Top of Data section

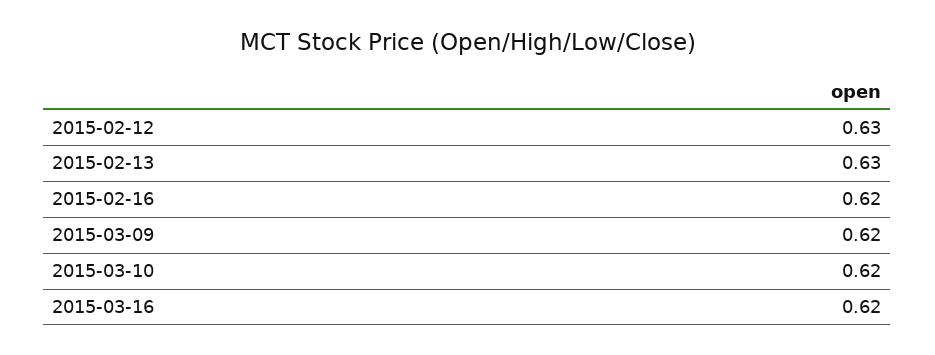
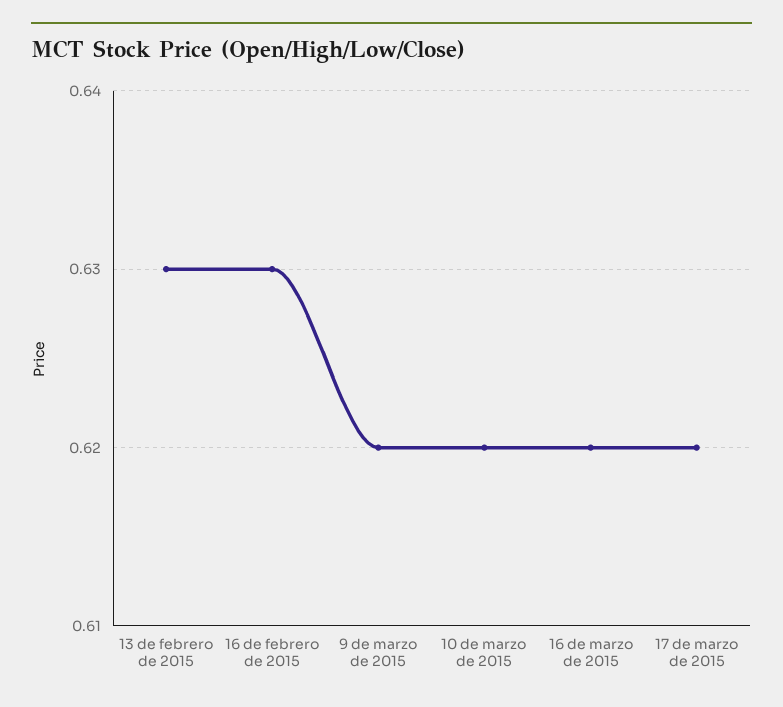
2015-02-12: 0.63 -> none
2015-02-16: 0.62 -> 0.63
17 de marzo de 2015: none -> 0.62

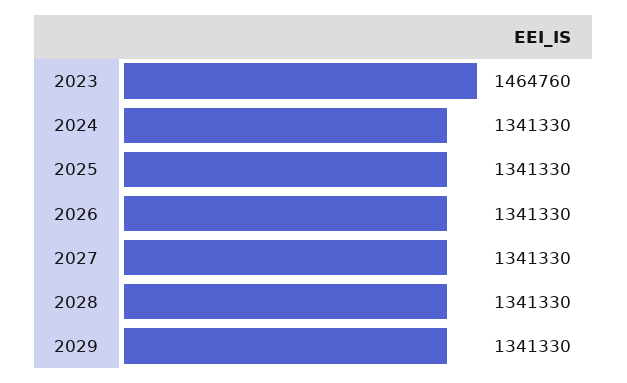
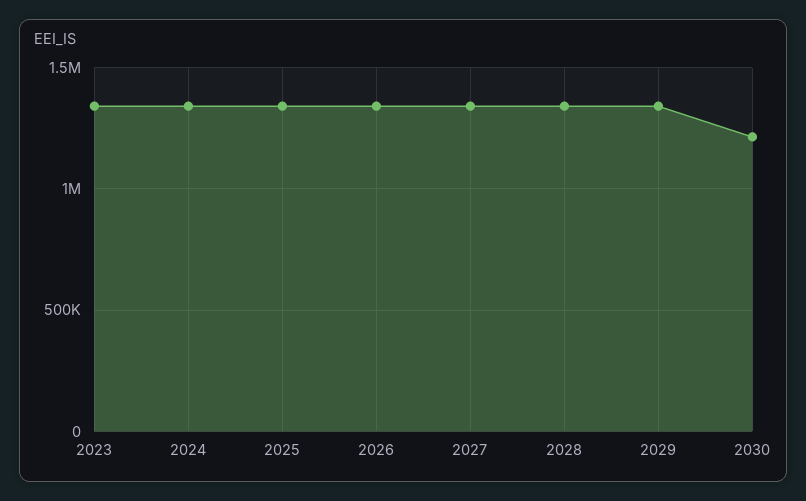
2023: 1464760 -> 1350000
2030: none -> 1200000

Bottom of Data section

Every line in the data that holds the string "none" should be copied.

Exercise output
2015-02-12: 0.63 -> none
17 de marzo de 2015: none -> 0.62
2030: none -> 1200000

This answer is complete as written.